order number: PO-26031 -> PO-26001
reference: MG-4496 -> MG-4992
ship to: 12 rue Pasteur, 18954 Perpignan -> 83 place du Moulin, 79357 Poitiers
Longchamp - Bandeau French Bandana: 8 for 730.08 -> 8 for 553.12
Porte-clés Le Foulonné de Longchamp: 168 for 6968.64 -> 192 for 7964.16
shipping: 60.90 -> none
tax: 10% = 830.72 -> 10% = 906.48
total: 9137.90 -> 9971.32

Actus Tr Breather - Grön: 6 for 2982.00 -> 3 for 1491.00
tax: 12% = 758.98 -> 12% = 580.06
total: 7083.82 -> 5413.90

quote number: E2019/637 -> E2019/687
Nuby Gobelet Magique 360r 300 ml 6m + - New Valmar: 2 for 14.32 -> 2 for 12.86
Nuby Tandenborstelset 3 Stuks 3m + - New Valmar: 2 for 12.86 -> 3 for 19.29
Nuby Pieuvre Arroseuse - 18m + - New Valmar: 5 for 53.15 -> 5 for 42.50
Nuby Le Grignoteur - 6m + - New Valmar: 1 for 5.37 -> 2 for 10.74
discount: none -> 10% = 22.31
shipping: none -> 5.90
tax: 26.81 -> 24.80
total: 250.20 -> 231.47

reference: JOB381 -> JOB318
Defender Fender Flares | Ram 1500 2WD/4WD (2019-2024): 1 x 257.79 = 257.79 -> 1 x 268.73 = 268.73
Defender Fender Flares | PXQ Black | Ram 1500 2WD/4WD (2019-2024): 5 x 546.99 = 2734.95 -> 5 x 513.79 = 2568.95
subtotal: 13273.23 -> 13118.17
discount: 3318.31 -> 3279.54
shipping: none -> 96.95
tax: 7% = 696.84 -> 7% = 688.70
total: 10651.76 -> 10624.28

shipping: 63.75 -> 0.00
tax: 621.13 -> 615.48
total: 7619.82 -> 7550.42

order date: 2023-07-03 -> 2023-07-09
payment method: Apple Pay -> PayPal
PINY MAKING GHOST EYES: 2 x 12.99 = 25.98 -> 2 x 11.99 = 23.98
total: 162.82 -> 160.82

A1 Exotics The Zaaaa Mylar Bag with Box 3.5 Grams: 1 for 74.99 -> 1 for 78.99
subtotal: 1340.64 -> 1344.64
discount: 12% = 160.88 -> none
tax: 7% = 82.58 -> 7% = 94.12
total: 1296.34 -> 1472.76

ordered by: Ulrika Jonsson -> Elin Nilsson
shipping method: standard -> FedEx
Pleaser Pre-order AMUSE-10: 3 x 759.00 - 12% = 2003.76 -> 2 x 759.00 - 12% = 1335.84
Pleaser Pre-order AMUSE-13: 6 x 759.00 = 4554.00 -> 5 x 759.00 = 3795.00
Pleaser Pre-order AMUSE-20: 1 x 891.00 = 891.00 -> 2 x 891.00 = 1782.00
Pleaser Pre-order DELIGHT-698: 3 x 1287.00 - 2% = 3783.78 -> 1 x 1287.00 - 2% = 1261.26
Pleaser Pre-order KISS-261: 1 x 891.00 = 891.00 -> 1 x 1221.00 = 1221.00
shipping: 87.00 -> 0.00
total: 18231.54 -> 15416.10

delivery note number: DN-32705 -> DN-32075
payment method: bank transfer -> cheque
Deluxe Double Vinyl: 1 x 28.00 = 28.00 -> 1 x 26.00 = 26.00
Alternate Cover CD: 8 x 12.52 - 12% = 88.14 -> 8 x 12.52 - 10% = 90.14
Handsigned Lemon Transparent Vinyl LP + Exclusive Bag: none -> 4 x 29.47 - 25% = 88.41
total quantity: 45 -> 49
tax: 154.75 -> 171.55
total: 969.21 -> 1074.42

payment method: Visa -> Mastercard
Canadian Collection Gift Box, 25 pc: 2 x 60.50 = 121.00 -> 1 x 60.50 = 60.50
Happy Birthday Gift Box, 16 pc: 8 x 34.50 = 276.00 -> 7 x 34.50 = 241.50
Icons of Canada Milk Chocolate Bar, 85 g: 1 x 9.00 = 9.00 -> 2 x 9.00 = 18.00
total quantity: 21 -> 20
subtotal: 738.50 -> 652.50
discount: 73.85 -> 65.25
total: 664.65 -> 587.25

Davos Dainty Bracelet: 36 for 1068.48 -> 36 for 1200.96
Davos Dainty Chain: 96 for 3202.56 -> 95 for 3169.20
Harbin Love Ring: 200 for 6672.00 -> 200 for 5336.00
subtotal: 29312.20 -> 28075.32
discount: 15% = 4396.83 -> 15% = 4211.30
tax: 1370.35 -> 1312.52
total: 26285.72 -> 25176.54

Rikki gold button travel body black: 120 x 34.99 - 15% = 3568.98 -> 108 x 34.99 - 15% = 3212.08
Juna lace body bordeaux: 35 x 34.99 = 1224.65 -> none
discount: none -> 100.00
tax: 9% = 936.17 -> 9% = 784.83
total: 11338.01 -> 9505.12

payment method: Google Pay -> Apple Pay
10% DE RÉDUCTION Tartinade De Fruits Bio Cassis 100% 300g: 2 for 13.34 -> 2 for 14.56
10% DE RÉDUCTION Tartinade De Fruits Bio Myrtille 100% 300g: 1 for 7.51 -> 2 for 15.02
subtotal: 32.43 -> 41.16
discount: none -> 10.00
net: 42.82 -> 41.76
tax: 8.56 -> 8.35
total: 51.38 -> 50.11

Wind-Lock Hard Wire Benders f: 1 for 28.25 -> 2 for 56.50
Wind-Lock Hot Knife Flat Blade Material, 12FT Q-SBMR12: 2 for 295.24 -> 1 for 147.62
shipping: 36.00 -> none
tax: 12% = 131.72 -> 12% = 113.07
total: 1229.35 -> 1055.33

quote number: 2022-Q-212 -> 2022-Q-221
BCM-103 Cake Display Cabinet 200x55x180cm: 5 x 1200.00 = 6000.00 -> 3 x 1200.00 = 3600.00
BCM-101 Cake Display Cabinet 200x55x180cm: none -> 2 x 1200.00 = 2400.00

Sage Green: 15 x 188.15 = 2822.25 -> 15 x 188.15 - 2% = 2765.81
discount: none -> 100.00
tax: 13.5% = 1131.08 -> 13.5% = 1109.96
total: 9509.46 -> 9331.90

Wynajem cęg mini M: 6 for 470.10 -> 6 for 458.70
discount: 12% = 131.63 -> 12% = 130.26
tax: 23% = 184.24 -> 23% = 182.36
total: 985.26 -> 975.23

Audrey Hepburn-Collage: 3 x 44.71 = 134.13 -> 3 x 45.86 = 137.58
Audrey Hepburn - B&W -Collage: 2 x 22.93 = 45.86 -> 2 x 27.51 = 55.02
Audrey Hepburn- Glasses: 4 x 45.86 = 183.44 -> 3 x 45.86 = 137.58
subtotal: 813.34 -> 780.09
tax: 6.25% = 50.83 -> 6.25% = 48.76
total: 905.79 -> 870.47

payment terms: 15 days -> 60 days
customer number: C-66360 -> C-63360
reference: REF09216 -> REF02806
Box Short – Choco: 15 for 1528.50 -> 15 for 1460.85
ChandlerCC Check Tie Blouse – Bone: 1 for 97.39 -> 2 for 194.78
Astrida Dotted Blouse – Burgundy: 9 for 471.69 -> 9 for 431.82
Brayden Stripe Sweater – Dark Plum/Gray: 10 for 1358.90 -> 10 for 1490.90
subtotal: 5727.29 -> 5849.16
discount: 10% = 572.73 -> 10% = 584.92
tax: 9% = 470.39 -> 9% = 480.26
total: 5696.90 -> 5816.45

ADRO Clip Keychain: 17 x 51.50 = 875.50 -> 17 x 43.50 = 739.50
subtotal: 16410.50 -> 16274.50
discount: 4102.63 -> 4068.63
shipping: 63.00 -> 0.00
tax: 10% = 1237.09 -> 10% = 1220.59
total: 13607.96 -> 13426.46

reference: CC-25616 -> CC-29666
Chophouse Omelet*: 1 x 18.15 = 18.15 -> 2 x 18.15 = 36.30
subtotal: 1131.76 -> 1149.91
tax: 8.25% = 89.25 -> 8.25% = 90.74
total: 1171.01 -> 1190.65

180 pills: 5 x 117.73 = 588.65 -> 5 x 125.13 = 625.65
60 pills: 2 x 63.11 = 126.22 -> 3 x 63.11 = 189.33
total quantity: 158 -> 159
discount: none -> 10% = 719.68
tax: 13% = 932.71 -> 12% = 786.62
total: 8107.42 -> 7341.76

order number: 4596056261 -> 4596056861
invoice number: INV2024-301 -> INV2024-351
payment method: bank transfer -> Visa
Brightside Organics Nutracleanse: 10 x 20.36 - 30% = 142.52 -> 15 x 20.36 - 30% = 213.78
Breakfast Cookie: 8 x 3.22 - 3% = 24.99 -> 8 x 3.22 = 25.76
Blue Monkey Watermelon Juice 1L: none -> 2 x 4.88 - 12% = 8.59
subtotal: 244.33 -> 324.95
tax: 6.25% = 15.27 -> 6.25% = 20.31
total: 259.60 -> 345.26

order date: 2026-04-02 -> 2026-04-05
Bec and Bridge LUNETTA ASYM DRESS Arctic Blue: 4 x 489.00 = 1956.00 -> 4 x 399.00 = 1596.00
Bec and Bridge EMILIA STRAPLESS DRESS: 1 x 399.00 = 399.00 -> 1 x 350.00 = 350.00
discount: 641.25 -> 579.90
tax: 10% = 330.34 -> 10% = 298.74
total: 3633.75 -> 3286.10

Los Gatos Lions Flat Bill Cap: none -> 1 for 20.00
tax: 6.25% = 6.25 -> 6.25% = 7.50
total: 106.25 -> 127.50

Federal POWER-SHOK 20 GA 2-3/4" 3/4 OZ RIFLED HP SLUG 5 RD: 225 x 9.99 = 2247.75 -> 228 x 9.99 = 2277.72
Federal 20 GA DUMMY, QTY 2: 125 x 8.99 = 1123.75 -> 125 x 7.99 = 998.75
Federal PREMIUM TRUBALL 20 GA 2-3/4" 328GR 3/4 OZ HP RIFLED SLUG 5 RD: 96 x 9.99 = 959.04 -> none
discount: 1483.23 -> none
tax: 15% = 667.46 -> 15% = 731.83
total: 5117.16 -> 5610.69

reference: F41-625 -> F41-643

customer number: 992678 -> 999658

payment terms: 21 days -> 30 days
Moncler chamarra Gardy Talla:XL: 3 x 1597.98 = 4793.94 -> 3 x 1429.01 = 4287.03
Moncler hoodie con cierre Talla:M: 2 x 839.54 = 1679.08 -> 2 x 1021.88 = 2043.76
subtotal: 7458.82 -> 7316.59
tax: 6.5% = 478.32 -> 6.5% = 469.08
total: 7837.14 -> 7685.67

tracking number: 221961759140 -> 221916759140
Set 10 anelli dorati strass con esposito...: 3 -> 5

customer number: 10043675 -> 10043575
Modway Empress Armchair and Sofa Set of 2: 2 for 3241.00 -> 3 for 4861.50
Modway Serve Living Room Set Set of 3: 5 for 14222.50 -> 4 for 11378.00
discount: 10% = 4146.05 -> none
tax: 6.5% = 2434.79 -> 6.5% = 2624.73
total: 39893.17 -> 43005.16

============================================================

EXERCISE DESCRIPTION: From the opening line of the data above through the line that contains "Nuby Gobelet Magique", please print each line as it stands and only those lines.

SOLUTION TO THE PROBLEM:
order number: PO-26031 -> PO-26001
reference: MG-4496 -> MG-4992
ship to: 12 rue Pasteur, 18954 Perpignan -> 83 place du Moulin, 79357 Poitiers
Longchamp - Bandeau French Bandana: 8 for 730.08 -> 8 for 553.12
Porte-clés Le Foulonné de Longchamp: 168 for 6968.64 -> 192 for 7964.16
shipping: 60.90 -> none
tax: 10% = 830.72 -> 10% = 906.48
total: 9137.90 -> 9971.32

Actus Tr Breather - Grön: 6 for 2982.00 -> 3 for 1491.00
tax: 12% = 758.98 -> 12% = 580.06
total: 7083.82 -> 5413.90

quote number: E2019/637 -> E2019/687
Nuby Gobelet Magique 360r 300 ml 6m + - New Valmar: 2 for 14.32 -> 2 for 12.86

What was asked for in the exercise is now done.